EXERCISE DATA:
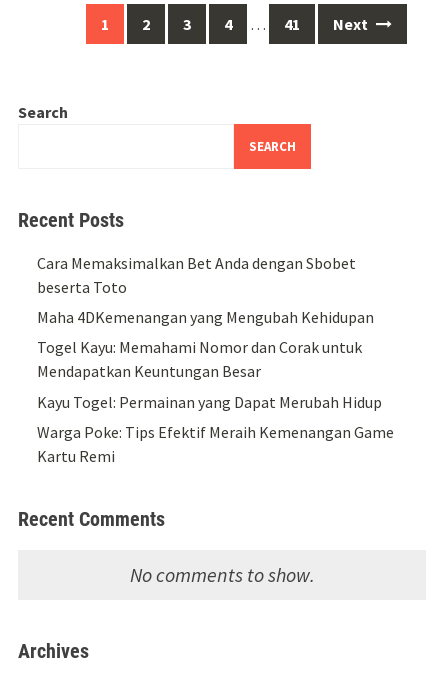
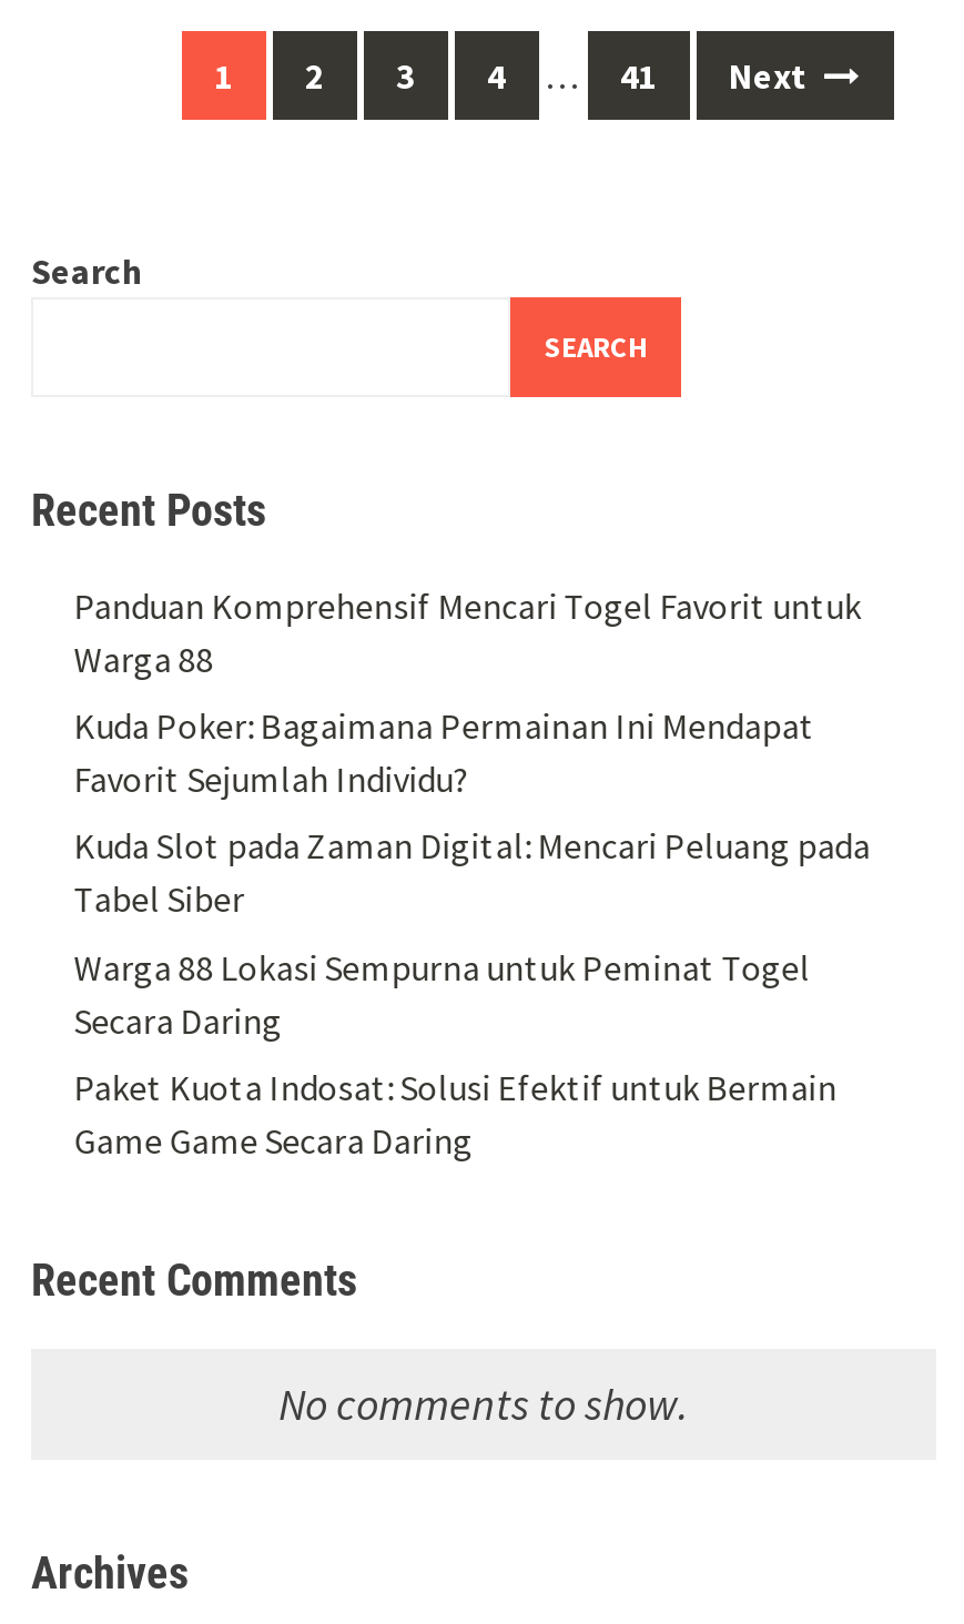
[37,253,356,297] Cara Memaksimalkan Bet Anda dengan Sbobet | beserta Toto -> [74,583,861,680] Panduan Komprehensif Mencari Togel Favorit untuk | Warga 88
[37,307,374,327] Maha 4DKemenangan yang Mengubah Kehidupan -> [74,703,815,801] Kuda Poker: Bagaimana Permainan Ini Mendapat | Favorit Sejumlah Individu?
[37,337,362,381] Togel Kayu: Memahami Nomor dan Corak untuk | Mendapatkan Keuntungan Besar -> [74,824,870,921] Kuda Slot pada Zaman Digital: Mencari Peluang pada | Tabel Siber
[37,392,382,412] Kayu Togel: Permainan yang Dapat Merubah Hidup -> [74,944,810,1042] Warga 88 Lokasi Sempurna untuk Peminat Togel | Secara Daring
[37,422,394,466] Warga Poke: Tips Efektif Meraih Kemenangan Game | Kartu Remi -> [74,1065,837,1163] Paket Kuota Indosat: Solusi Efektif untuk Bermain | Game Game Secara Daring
---
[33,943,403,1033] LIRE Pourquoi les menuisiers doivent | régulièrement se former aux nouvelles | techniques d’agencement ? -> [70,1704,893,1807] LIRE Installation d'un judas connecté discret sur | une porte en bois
---
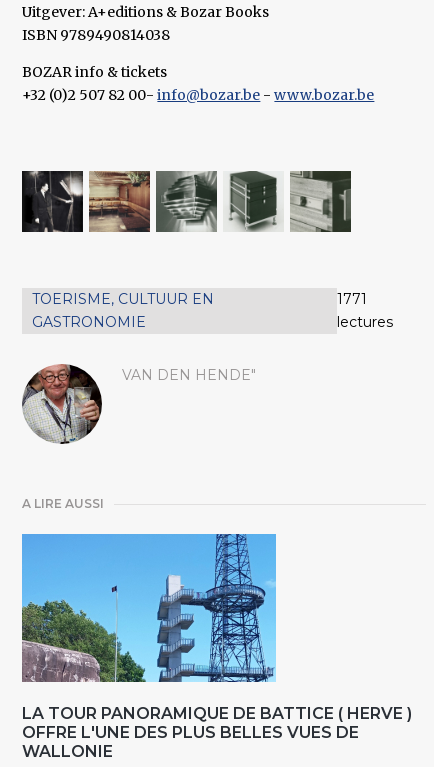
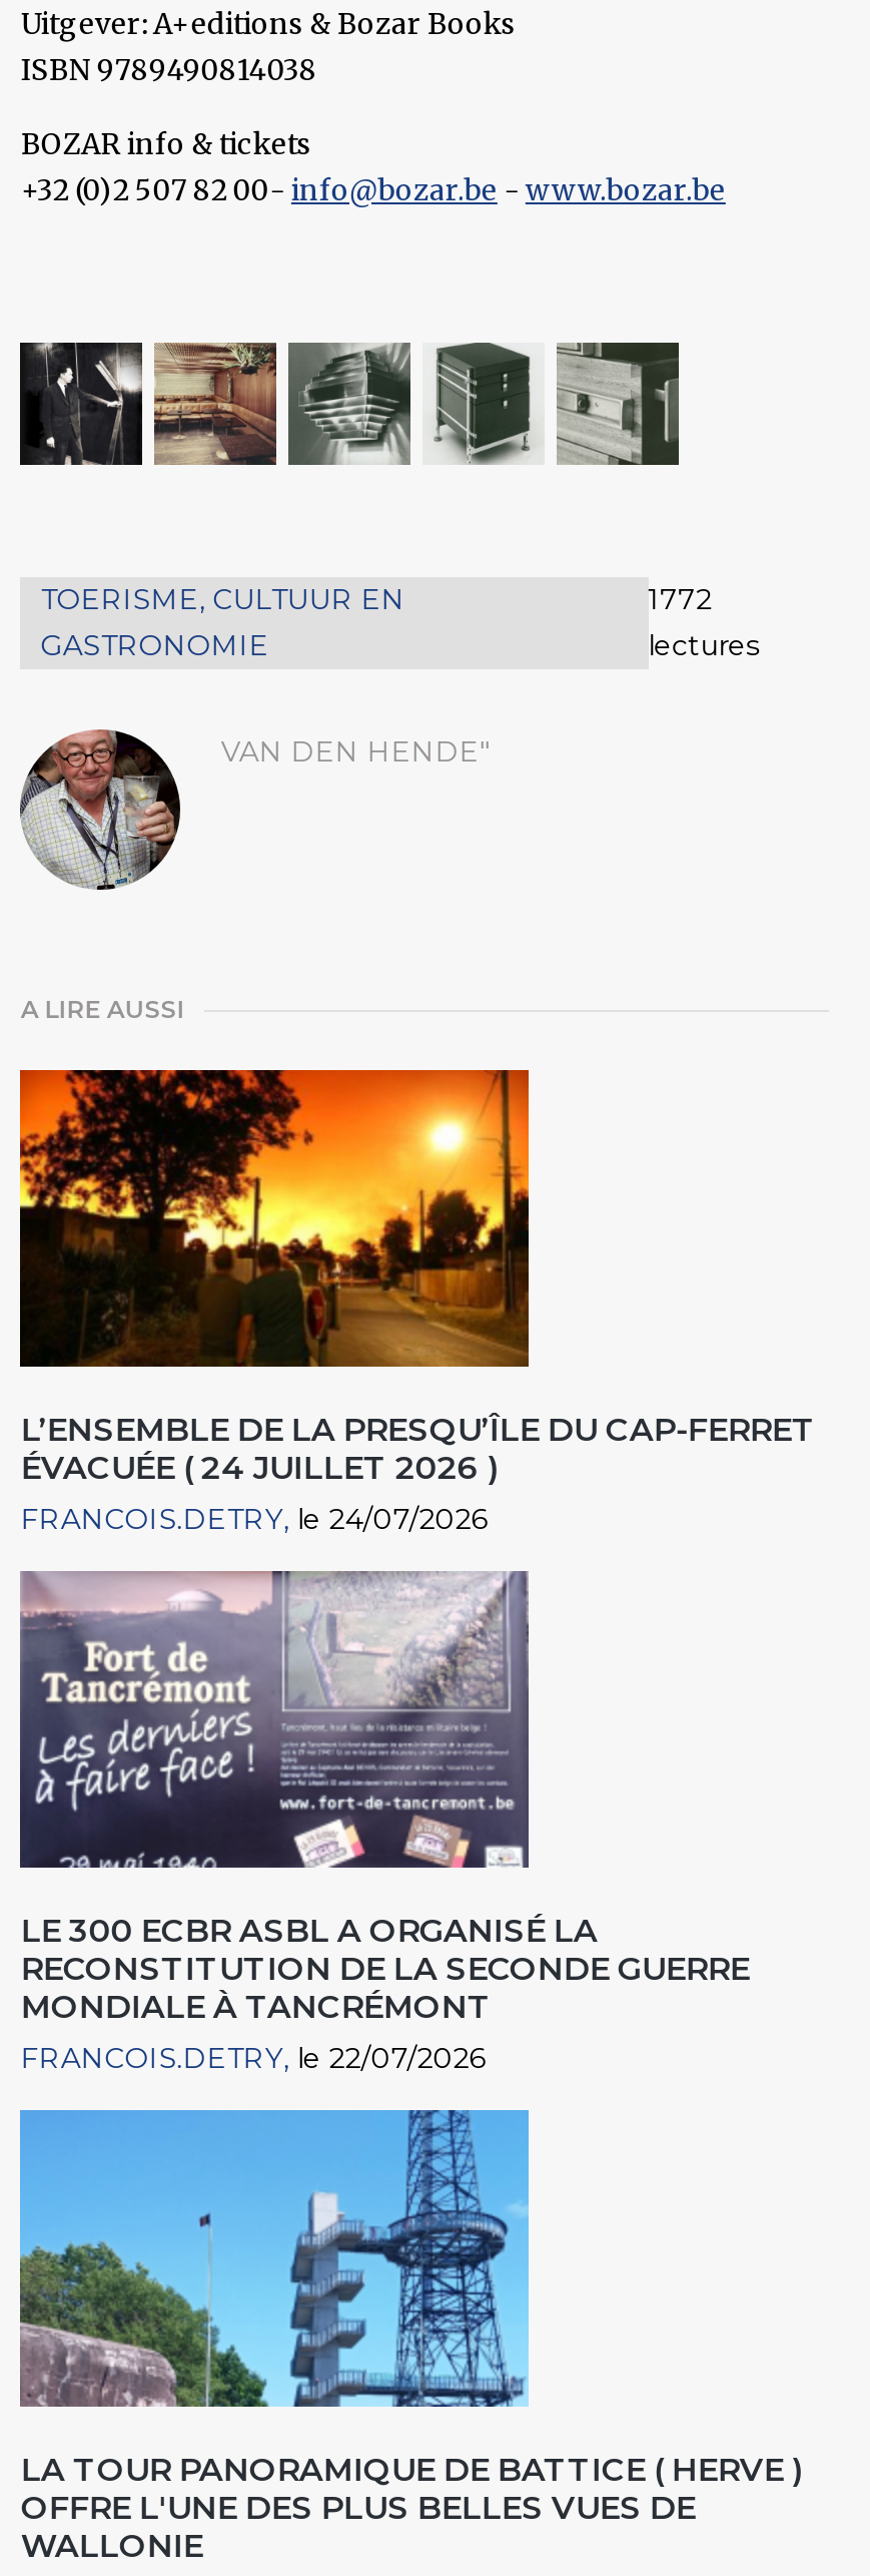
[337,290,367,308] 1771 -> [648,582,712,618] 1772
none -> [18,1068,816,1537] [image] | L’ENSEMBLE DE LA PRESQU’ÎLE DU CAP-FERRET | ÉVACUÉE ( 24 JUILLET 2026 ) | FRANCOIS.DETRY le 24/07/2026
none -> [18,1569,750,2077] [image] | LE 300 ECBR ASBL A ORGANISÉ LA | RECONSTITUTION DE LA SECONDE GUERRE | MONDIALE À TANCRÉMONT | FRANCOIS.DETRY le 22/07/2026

WHAT YOU NEED TO DO: Using only the listing above, restate exactly the lines from the line containing "[37,253,356,297] Cara Memaksimalkan" through the line containing "[37,422,394,466] Warga Poke: Tips", both included.

EXPECTED ANSWER:
[37,253,356,297] Cara Memaksimalkan Bet Anda dengan Sbobet | beserta Toto -> [74,583,861,680] Panduan Komprehensif Mencari Togel Favorit untuk | Warga 88
[37,307,374,327] Maha 4DKemenangan yang Mengubah Kehidupan -> [74,703,815,801] Kuda Poker: Bagaimana Permainan Ini Mendapat | Favorit Sejumlah Individu?
[37,337,362,381] Togel Kayu: Memahami Nomor dan Corak untuk | Mendapatkan Keuntungan Besar -> [74,824,870,921] Kuda Slot pada Zaman Digital: Mencari Peluang pada | Tabel Siber
[37,392,382,412] Kayu Togel: Permainan yang Dapat Merubah Hidup -> [74,944,810,1042] Warga 88 Lokasi Sempurna untuk Peminat Togel | Secara Daring
[37,422,394,466] Warga Poke: Tips Efektif Meraih Kemenangan Game | Kartu Remi -> [74,1065,837,1163] Paket Kuota Indosat: Solusi Efektif untuk Bermain | Game Game Secara Daring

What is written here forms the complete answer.